Work instructions: Where the records below have a line with "discount", that line is to be copied.

(Input material begins)

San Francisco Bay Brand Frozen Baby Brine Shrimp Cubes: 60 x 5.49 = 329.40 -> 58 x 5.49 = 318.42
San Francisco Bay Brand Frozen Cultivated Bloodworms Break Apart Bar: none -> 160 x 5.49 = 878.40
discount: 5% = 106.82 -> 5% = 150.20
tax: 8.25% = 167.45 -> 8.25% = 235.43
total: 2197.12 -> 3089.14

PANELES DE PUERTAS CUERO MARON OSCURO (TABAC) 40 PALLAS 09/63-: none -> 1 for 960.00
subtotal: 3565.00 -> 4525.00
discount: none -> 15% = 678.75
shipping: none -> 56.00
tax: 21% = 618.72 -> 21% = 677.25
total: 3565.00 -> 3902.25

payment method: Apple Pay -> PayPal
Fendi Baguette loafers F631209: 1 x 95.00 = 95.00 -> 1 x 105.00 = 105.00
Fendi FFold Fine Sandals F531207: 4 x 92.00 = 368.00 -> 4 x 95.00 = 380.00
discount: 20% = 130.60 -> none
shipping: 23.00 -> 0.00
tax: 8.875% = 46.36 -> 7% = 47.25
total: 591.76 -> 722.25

(Input material ends)
(Input material begins)

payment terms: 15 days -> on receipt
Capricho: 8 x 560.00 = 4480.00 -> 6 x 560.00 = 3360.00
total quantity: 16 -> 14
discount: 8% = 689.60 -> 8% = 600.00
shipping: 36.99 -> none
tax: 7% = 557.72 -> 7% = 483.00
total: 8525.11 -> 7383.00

(Input material ends)

Reply to the task:
discount: 5% = 106.82 -> 5% = 150.20
discount: none -> 15% = 678.75
discount: 20% = 130.60 -> none
discount: 8% = 689.60 -> 8% = 600.00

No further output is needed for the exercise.